(Records from a dataset)
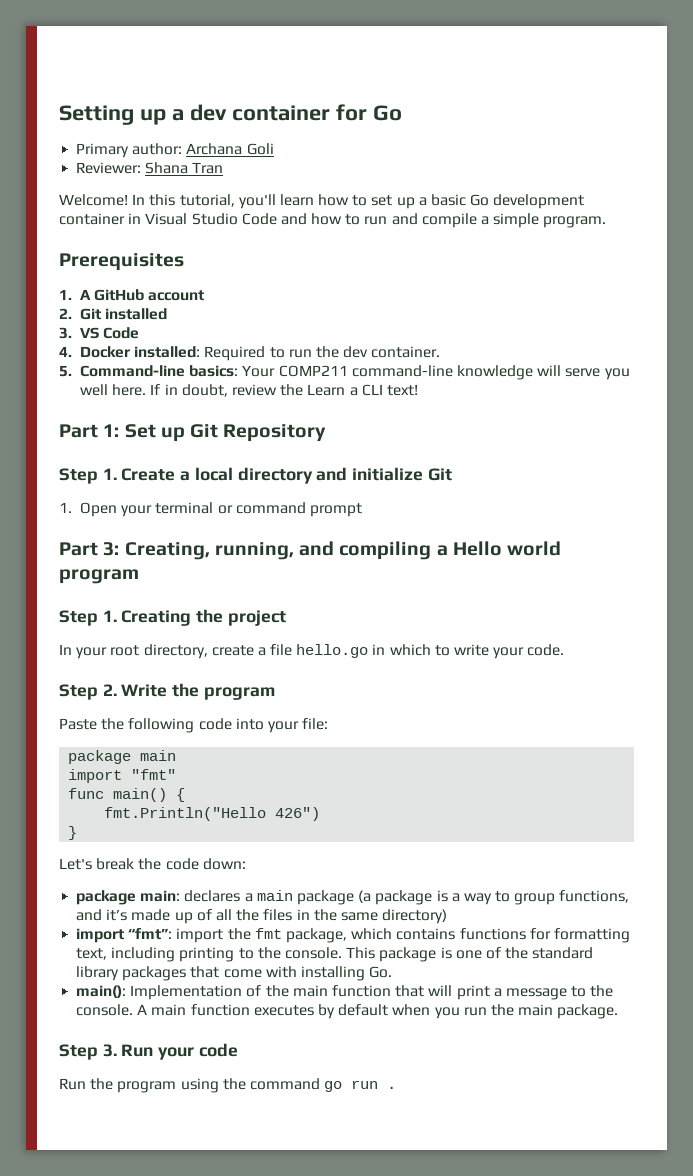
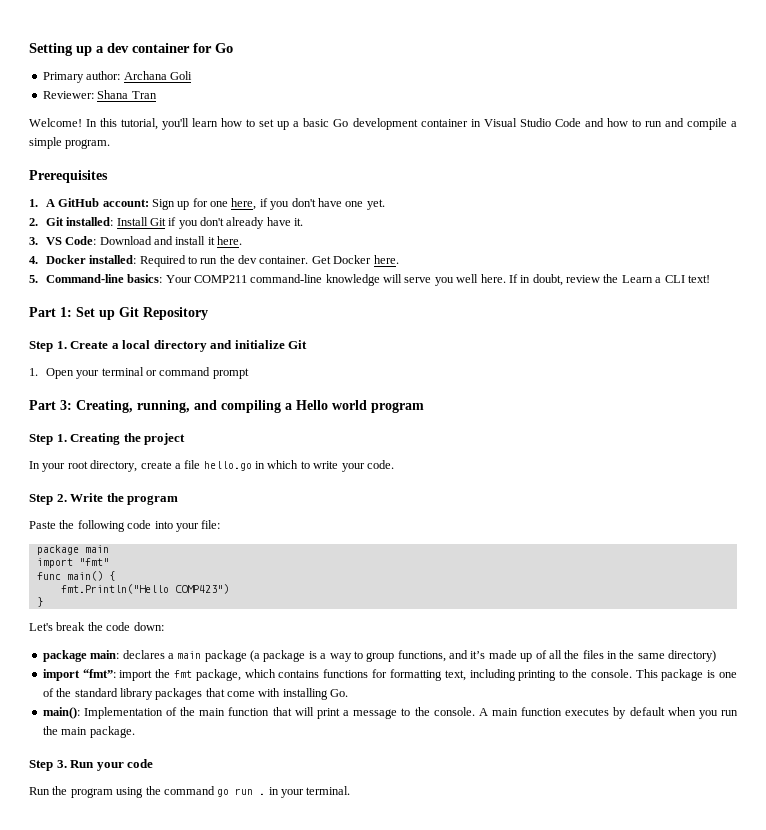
- 1. A GitHub account
- 2. Git installed
- 3. VS Code
+ 1. A GitHub account: Sign up for one here, if you don't have one yet.
+ 2. Git installed: Install Git if you don't already have it.
+ 3. VS Code: Download and install it here.
+ Get Docker here.
- fmt.Println("Hello 426")
+ fmt.Println("Hello COMP423")
- Run the program using the command go run .
+ Run the program using the command go run . in your terminal.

Problem to solve ▸
Across the data, how many lines contain the string "Println"? Only the number is wanted.

Task result ▸
2